Buraya yazmasız geçen zamanlar ekseriyetle güzellik doluydu. Hepsi de yazın güzelliği eşliğinde ve dâhilinde... Kötü bir köşe yazarı edasıyla bir 3P grubu yapabilirim öncelikle. Pelin kokulu Amsterdam günleri, büyük Pearl Jam vuslatı, Paris seyahati.
Haziran sonundan başlayarak Pelin’le burada geçirdiğimiz bir ay, Amsterdam’da geçirdiğim en güzel aydı kuşkusuz. Şimdi dönüp bakıyorum da basbayağı ruhumu aymış o günler. Buraların en kıymetli nimeti olan güneşin gece onlara, on birlere kadar yüzünü gösterirliği ile çift porsiyon günler; bu günlere sığdırılmış parklar, bahçeler; trenler, gezmeler ve yemeler, içmeler, en geniş anlamıyla tebdil-i mevsimin ne kadar ferahlatıcı olabileceğini gösterdi bana.
Zaten diğer iki P de bu bağlamda can buldular.
Tarih: 27 Haziran, yer: Nijmegen Goffert Park. Popüler müzik dinleyiciliği hayatıma 90’ların ortasında girmiş ve oradaki heyecanlı yerini bir şekilde koruyabilmiş belki de tek grup olan Pearl Jam’in, altındaki 7-8 alt grup ve şarkıcıya ayıp olmasın diye ‘tek günlük festival’ olarak kayıtlara geçen konserindeyiz. İçimdeki yeniyetme heyecan damarlarının hafiften canlandığını hissetmenin verdiği heyecan ve buna mukabil “acaba Pearl Jam yaşlanmış mıdır, Eddie’nin böceği ölmüş müdür?” endişelenmeleri, bünyemdeki başat duygular. Hollanda’da yaşayıp yaşayabileceğiniz belki de en güneşli ve sıcak gün. Haydari ve Pelin’le konser alanına öğlen 2-3 gibi giriyoruz. Bir festival geleneği olaraktan ana ve baba sahneler arası yalandan mekik dokumalar, boktan biralarla serinlemeye çalışmalar, asıl konserin heyecanı ve sıcağın bunaltıcılığı neticesinde diğer çalanlara yeterince kulak verememelerle geçen 3-5 saatin ardından, her şey Ben Harper ve saz arkadaşlarının sahne alışı sırasında başlıyor. Ana sahnenin PJ öncesi son konuğu olan Bengiller, bana kayıtlarından duyageldiğimden daha iyi müzik yaptıkları ve daha iyi müzisyenler oldukları izlenimi veriyor. Dikkatimizi ve kulaklarımızı sahneye odaklayıp bunu takibe geçiyoruz. Fakat alandaki esas kalabalık halen ısınma turları havalarında ve serinleme çabalarında festival curcunasına kapılmış, toparlanamamaktalar. O da ne! Bir de bakıyoruz ki bizim Eddie sahneye gelmiş, Ben’le hoşbeş ediyor. Tabii kitlede bir hareketlenme, irkilme; ufak çaplı bir göz parlaması. Birlikte söyledikleri Under Pressure ile Eddie seyircinin nabzını yoklamış, Ben Harper’ı dinleyenler bir nevi ödüllendirilmiş ve bendenizin de yüreğine sular serpilmiş oluyor - Eddie’nin böceği de enerjisi de gayet yerinde.
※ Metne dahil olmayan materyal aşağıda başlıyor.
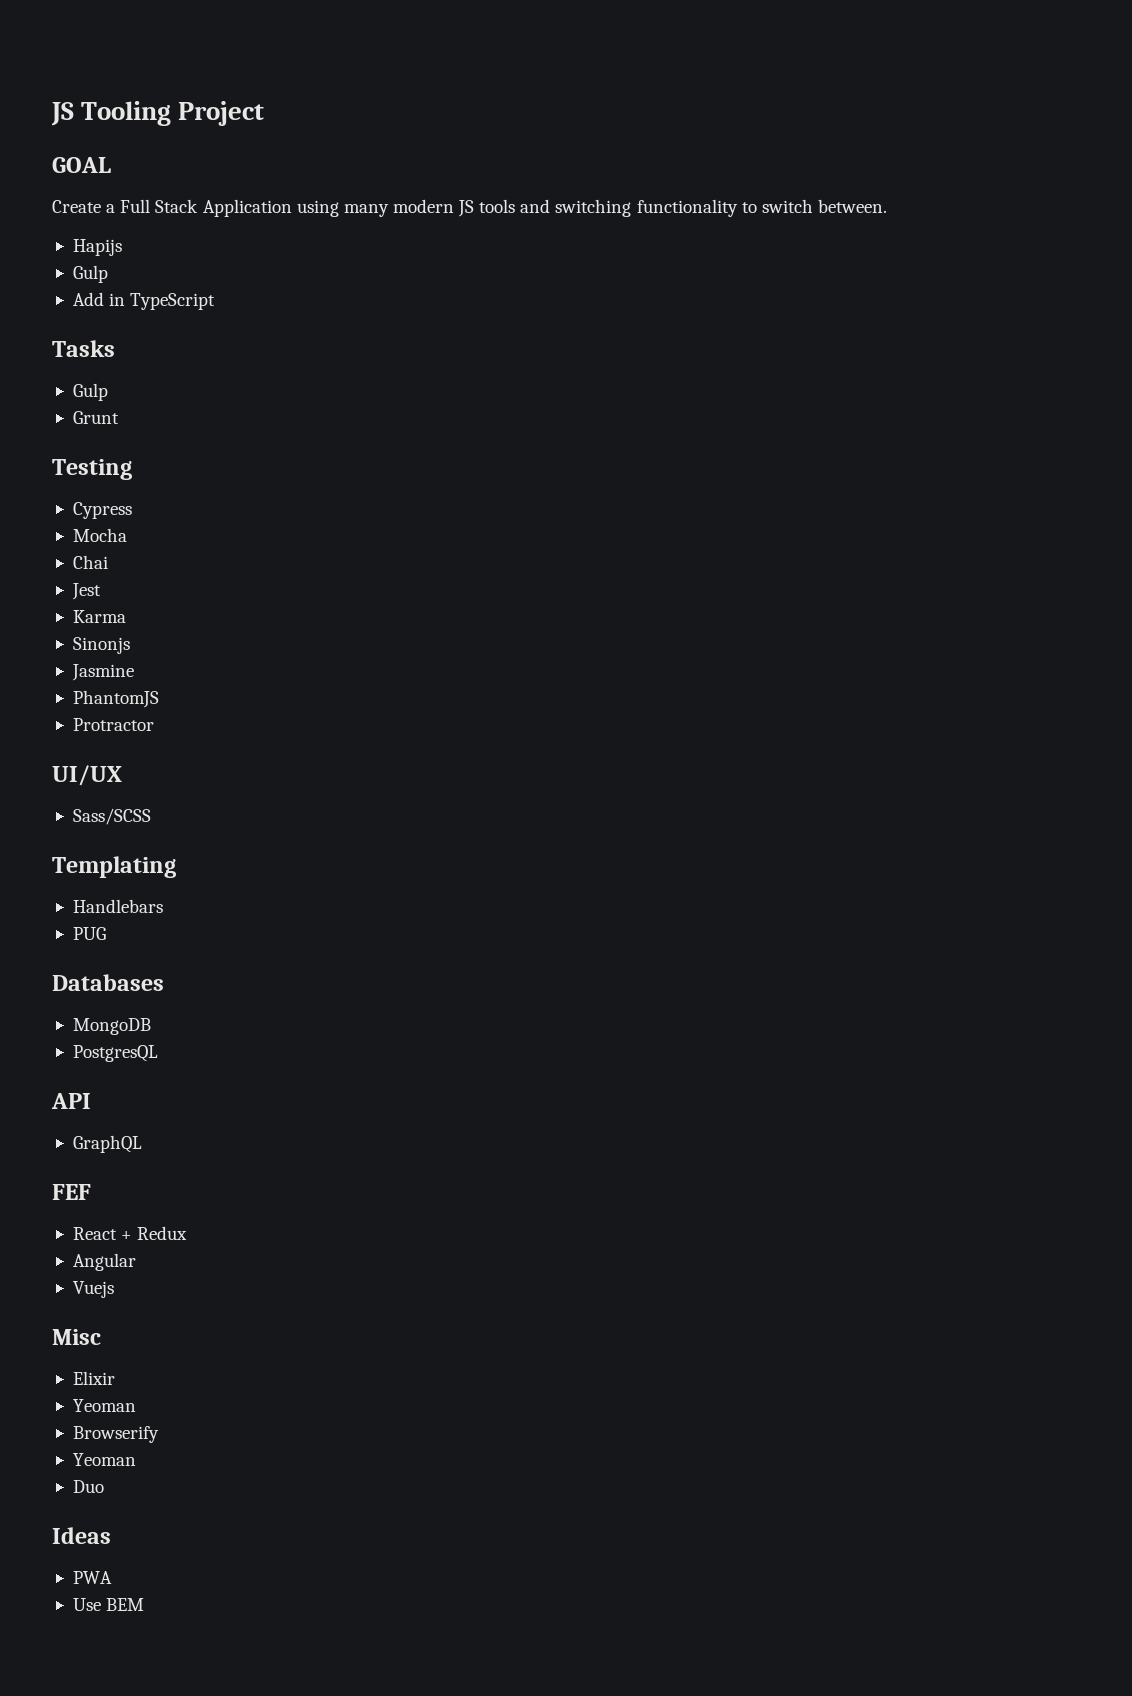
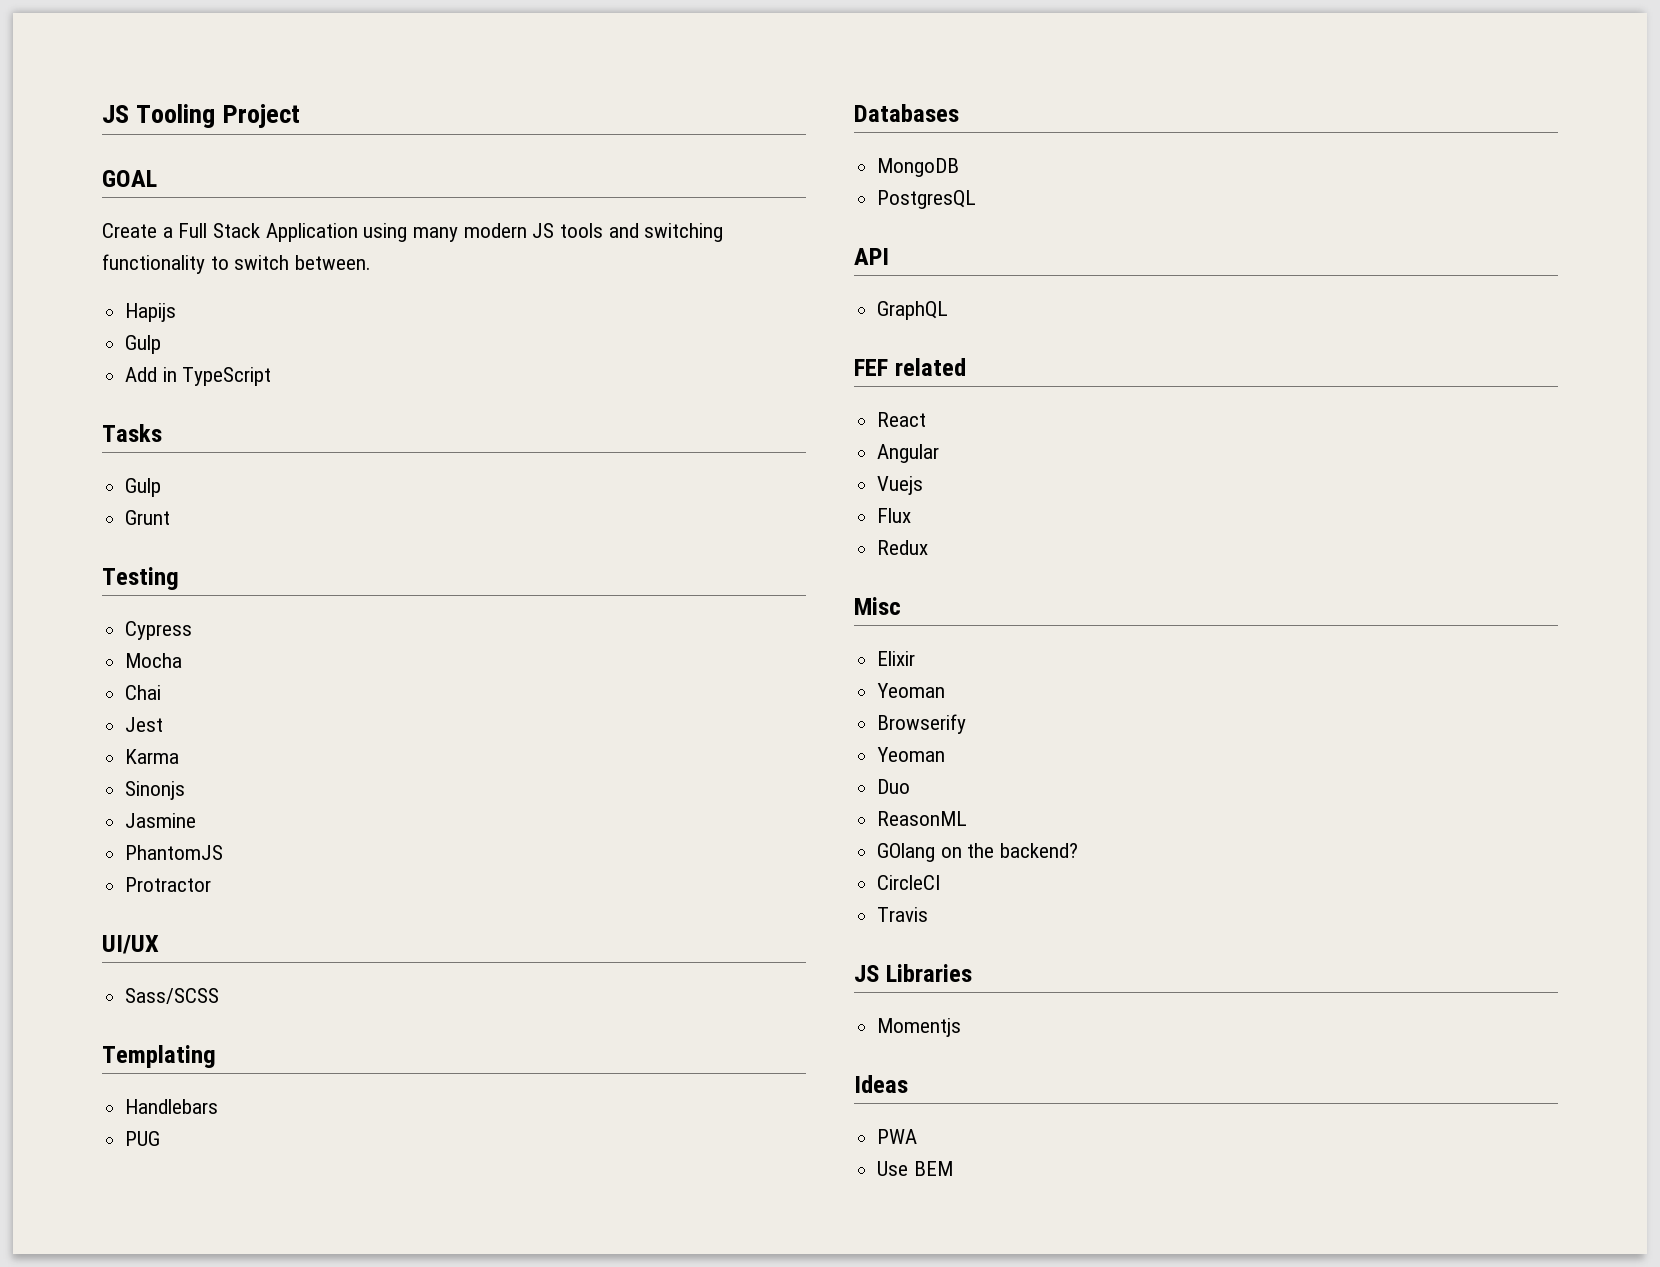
(91, 1192) none -> [894,358,966,376] related
[121,1226,188,1240] + Redux -> (927, 419) none
(114, 1289) none -> [877,508,912,523] [877,540,929,555] // Flux // Redux
(104, 1486) none -> [877,811,968,826] [877,843,1079,862] [877,875,942,890] [877,907,929,922] [854,964,972,982] [877,1018,962,1037] // ReasonML // GOlang on the backend? // CircleCI // Travis // JS Libraries // Momentjs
Derken konser saati gelip çatıyor. İstisnasız her albümden en az bir, PJ’i PJ yapan ilk üç albümden (burada Yaşar’ın ‘üç albüm’ teorisi bir kez daha kanıtlanıyor) en ikişer olmak üzere tüm PJ diskografisinden güzel bir playlist, Eddie Vedder’ın hâlâ müthiş sesi, bitmeyen enerjisi ve yakışıklı sevimliliğiyle su gibi akıp geçiyor konser. Görmemiş olanlar için bunlar da birtakım görseller. Ardından kulak passız ve müsterih bir şekilde istasyonun, oradan da Amsterdam’ın yolunu tutuyoruz gecenin kör saatlerinde. Yorgun ve fakat mutlu bir şekilde. Kulak pası deyince aklıma geldi. Konserden önce sağ kulağım gerçekten de paslıydı, şöyle ki, önceki hafta boyunca hayatımın ilk kulak tıkanıklığı problemiyle cebelleştim. Günlerdir bildiğiniz yarı-sağır olarak işe gidip gelmekte ve yaşamımı sürdürmekte, bir yandan da böyle bir şanssızlığın PJ konserine denk gelecek olmasına üzüm üzüm üzülmekteydim. Sen yılllaaar sonra adamları canlı dinleme fırsatı yakala, onda da stereo dinleme keyfinden mahrum kal. Hiç yoktan iyidirlerle kendimi avutma temrinlerim işe yaramıştı ki, konser için evden çıkmadan yarım saat önce kulağım açıldı. Yüzüme ne kadar yansımıştı bilmiyorum ama, içimde tarifsiz bir rahatlama ve buna bağlı aptal bir gülümseme oluşmuştu. Demek ki neymiş, önemli olan niyet: Mevlana’nın da demediği gibi; görmeye niyetli körün gördüğü, körmeye güdümlü gözün gördüğünden ziyadedir. Kulak için tekrar etmiyorum artık, anladınız…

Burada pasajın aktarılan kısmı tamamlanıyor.